**YOUR TASK:** What you return should be each line of the data containing the string "tfoot".

**DATA FOR ANALYSIS:**
------------------------------------
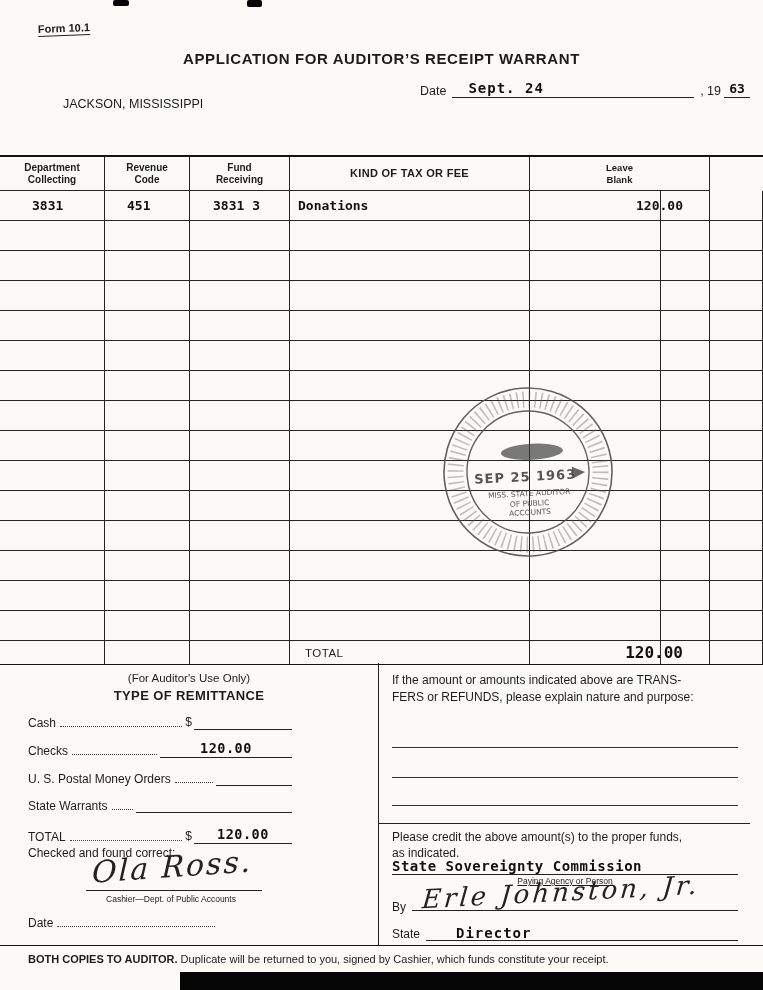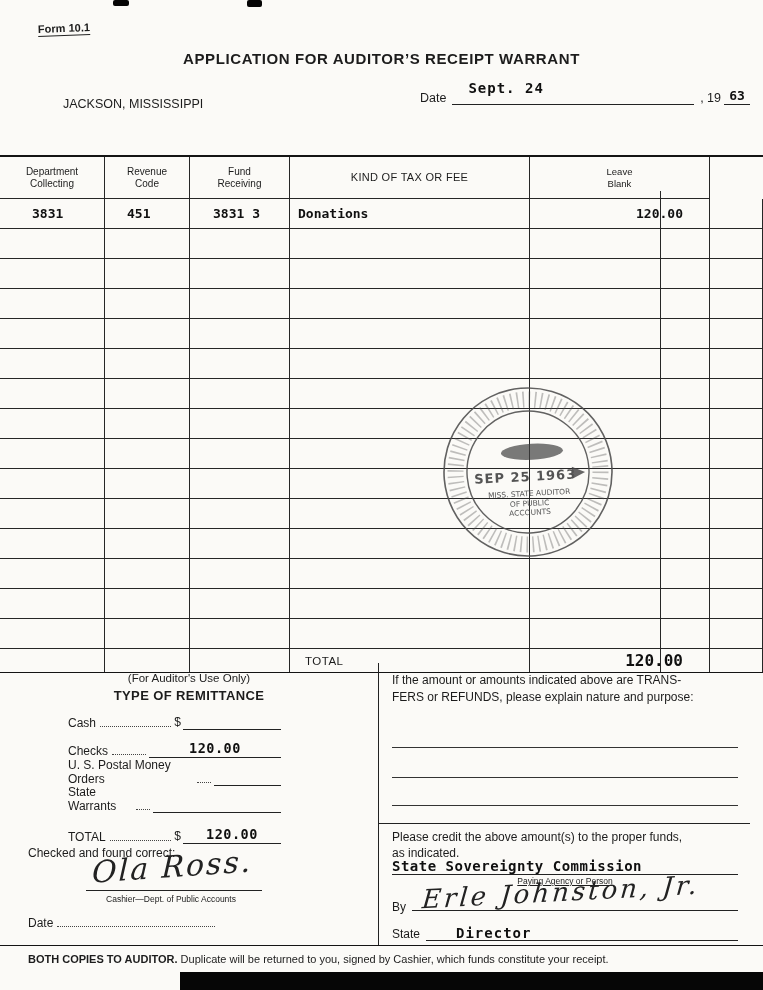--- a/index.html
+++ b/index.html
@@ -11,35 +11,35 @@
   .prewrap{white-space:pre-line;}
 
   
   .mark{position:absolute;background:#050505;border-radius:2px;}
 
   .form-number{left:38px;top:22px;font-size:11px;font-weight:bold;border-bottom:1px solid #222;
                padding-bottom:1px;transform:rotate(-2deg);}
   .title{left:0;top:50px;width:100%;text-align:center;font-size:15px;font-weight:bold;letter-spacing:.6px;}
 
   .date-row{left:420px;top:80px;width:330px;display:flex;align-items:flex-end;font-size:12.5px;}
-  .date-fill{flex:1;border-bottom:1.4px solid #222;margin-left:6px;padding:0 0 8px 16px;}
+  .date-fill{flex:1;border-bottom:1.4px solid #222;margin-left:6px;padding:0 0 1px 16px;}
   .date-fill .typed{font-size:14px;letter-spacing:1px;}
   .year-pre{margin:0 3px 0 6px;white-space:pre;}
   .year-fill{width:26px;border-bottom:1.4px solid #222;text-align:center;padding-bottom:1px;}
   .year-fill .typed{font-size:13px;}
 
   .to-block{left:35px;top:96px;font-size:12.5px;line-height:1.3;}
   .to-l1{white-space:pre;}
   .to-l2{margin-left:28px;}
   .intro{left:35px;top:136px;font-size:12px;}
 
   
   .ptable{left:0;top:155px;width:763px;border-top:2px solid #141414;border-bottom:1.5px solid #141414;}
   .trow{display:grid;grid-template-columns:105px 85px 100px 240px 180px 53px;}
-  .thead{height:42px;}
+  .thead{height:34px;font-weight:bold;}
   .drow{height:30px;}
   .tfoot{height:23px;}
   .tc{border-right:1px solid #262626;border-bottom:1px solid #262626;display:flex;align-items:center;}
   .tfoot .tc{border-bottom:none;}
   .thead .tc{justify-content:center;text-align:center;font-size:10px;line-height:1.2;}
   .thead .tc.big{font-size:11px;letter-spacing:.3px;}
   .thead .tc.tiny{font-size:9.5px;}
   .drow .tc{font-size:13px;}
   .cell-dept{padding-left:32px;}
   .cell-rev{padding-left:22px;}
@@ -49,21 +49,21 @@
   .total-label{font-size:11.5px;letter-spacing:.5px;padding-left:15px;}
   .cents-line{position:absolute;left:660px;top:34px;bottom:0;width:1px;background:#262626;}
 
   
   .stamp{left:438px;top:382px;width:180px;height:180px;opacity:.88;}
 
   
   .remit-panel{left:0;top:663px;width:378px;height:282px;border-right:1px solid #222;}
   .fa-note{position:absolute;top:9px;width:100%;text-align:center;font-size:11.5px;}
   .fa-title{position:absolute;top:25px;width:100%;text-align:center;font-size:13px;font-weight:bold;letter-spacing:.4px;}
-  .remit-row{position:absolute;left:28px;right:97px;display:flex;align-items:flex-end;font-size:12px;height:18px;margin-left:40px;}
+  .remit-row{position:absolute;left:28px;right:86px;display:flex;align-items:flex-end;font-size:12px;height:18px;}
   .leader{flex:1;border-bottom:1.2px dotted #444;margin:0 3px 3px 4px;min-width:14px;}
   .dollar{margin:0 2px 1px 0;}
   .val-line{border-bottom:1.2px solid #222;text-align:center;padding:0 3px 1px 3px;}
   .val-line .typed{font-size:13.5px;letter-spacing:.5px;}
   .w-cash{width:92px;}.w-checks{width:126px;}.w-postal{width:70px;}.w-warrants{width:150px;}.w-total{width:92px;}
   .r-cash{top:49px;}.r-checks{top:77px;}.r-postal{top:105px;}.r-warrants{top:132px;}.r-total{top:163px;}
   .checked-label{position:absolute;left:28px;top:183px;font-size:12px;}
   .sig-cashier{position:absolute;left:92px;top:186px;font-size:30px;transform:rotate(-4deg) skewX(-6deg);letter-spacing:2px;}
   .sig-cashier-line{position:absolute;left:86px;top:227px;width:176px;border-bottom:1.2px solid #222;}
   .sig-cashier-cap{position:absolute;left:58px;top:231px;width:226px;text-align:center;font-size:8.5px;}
------------------------------------
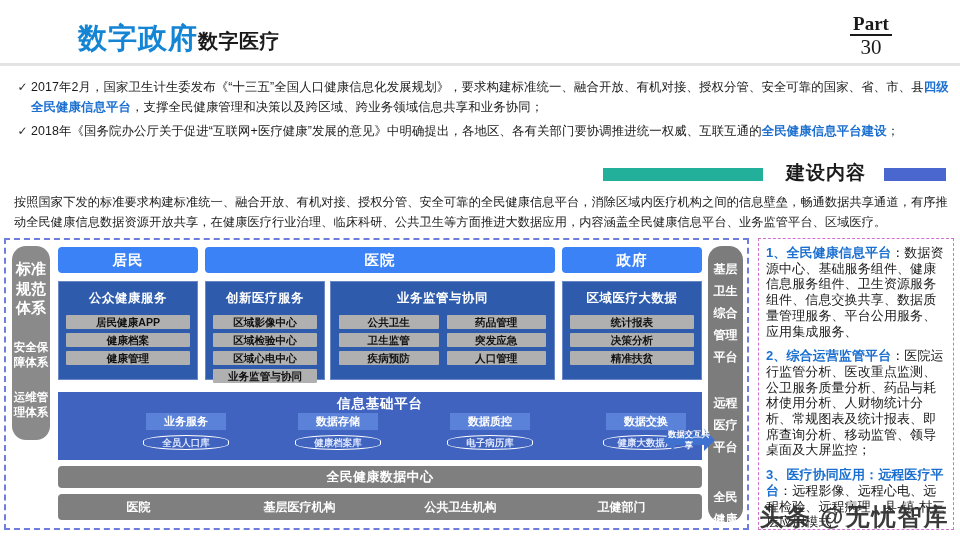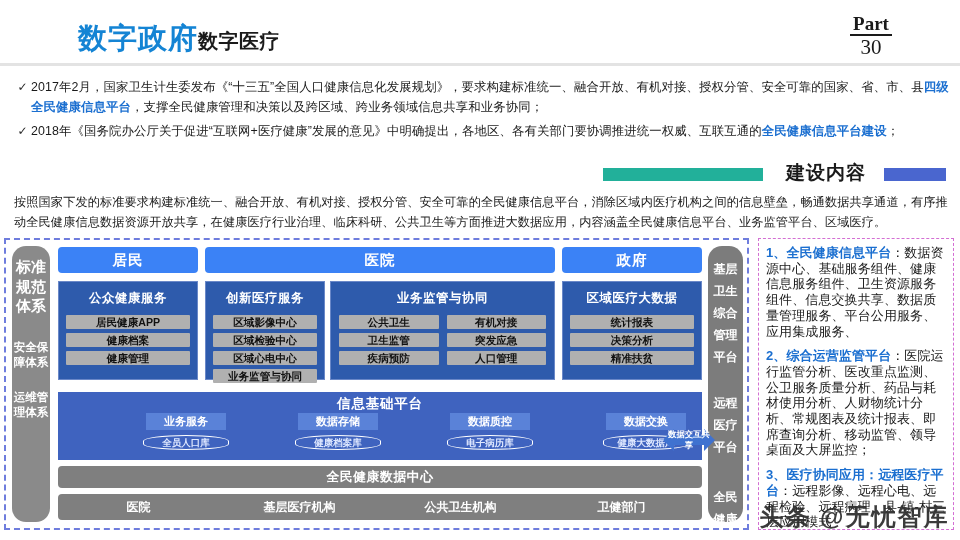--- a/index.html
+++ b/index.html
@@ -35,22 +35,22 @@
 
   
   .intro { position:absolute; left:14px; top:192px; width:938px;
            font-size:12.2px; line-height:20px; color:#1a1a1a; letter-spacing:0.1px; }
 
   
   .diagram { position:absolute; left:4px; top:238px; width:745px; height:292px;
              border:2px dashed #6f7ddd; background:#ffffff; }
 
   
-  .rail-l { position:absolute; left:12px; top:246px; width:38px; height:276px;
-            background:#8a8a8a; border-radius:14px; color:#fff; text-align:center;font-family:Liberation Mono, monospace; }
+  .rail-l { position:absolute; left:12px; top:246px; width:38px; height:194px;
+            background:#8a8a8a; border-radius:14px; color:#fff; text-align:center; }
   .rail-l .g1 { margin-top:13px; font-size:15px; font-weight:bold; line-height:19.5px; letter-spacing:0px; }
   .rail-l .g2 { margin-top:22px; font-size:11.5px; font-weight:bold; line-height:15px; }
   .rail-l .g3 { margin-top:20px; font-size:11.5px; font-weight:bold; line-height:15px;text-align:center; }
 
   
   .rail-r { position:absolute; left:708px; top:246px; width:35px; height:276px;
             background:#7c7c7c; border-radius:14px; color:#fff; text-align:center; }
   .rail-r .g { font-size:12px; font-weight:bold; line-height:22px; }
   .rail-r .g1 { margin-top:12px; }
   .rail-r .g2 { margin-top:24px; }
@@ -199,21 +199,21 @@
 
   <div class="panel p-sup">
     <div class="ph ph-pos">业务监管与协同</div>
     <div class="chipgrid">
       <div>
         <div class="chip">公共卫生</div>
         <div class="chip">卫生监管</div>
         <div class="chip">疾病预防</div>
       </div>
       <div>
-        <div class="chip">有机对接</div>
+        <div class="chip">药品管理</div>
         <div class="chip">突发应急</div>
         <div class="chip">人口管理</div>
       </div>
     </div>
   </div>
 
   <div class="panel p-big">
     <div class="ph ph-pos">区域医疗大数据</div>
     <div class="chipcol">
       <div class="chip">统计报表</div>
------------------------------------
**TASK SOLUTION:**
   .tfoot{height:23px;}
   .tfoot .tc{border-bottom:none;}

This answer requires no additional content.